PROBLEM STATEMENT:
Return all lines from the listing below in which "height" appears.

PROVIDED ENTRIES:
::::

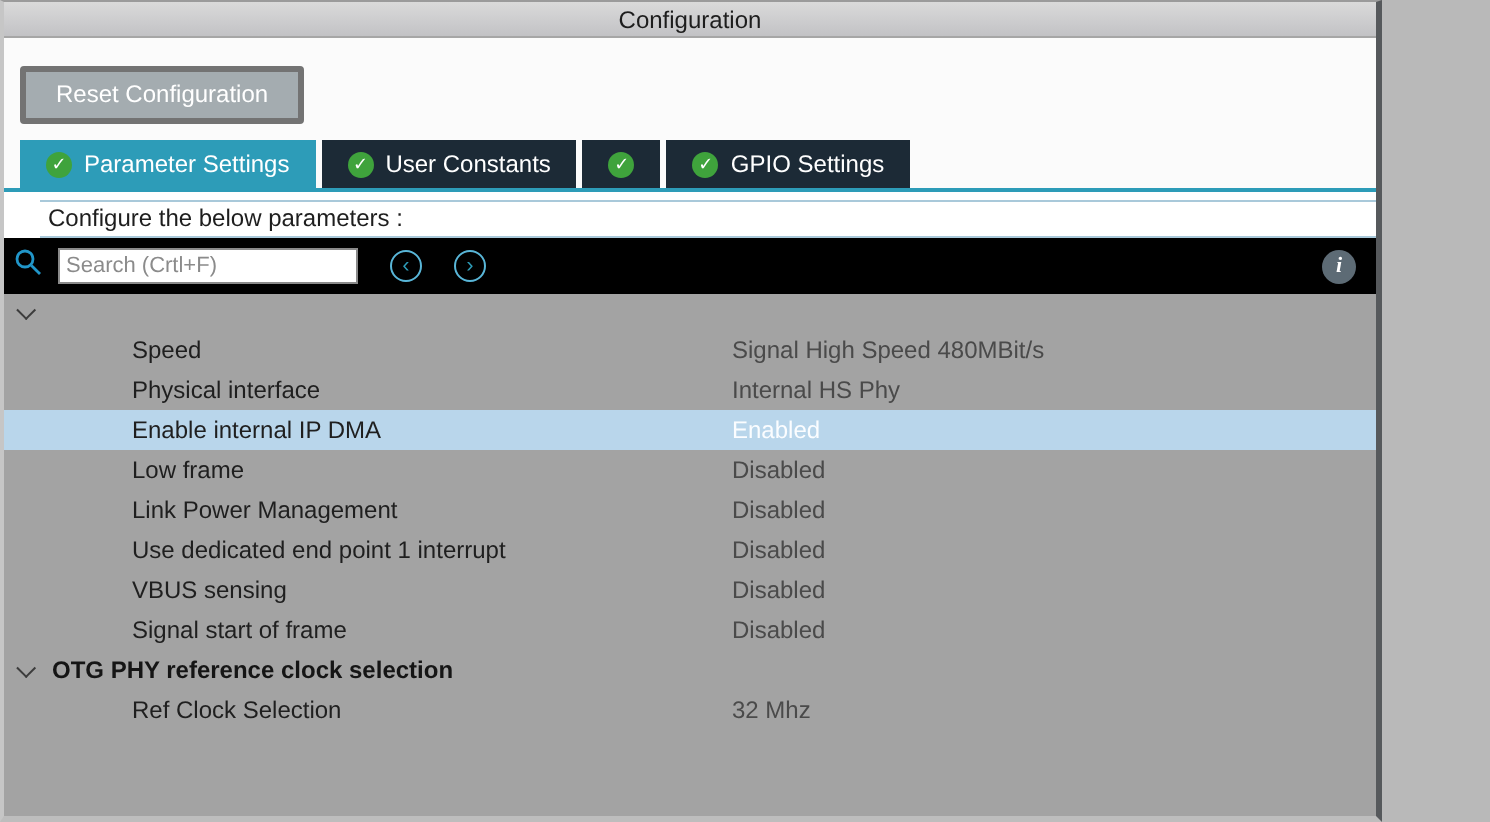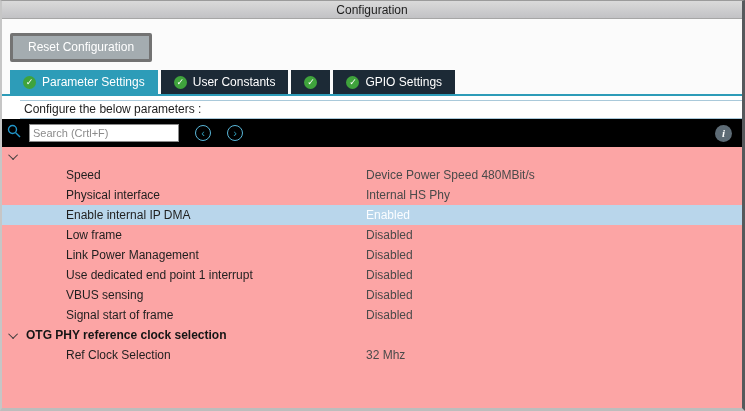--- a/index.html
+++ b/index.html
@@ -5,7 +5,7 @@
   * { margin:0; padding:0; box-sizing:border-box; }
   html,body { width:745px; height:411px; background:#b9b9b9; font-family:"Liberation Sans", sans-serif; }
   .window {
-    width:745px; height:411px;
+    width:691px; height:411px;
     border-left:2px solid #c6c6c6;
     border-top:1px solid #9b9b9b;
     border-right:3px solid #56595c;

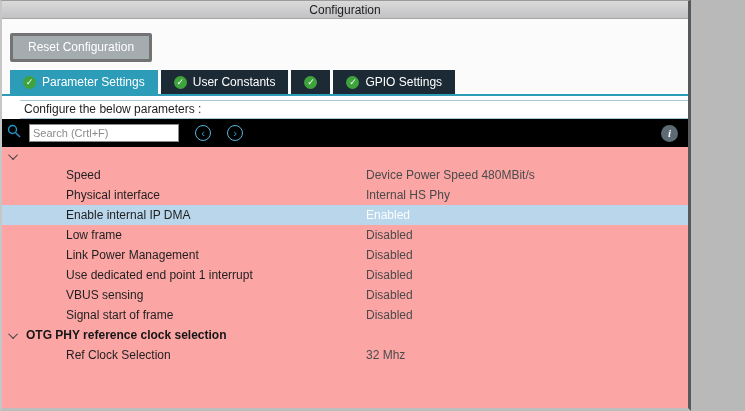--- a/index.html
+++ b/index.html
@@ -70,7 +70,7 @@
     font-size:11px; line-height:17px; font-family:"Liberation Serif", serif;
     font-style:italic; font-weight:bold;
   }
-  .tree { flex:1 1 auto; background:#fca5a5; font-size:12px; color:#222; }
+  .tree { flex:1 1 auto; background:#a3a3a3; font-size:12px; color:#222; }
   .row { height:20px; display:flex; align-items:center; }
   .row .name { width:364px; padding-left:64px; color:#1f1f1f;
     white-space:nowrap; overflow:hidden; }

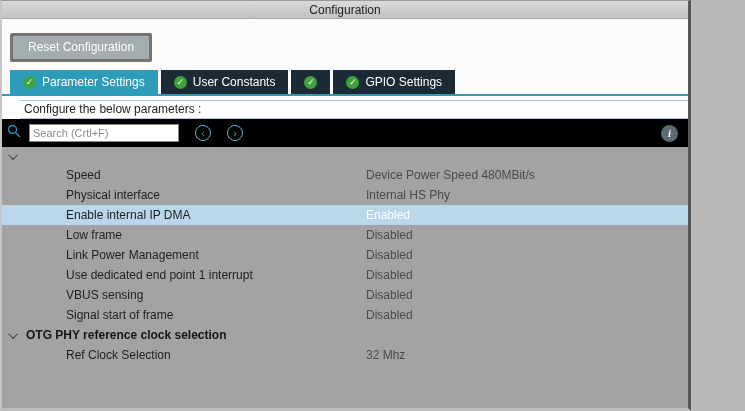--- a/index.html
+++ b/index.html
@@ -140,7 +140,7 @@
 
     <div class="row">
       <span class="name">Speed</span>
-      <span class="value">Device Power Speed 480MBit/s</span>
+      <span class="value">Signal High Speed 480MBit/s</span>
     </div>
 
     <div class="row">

::::

RESPONSE:
   html,body { width:745px; height:411px; background:#b9b9b9; font-family:"Liberation Sans", sans-serif; }
-    width:745px; height:411px;
+    width:691px; height:411px;
     font-size:11px; line-height:17px; font-family:"Liberation Serif", serif;
   .row { height:20px; display:flex; align-items:center; }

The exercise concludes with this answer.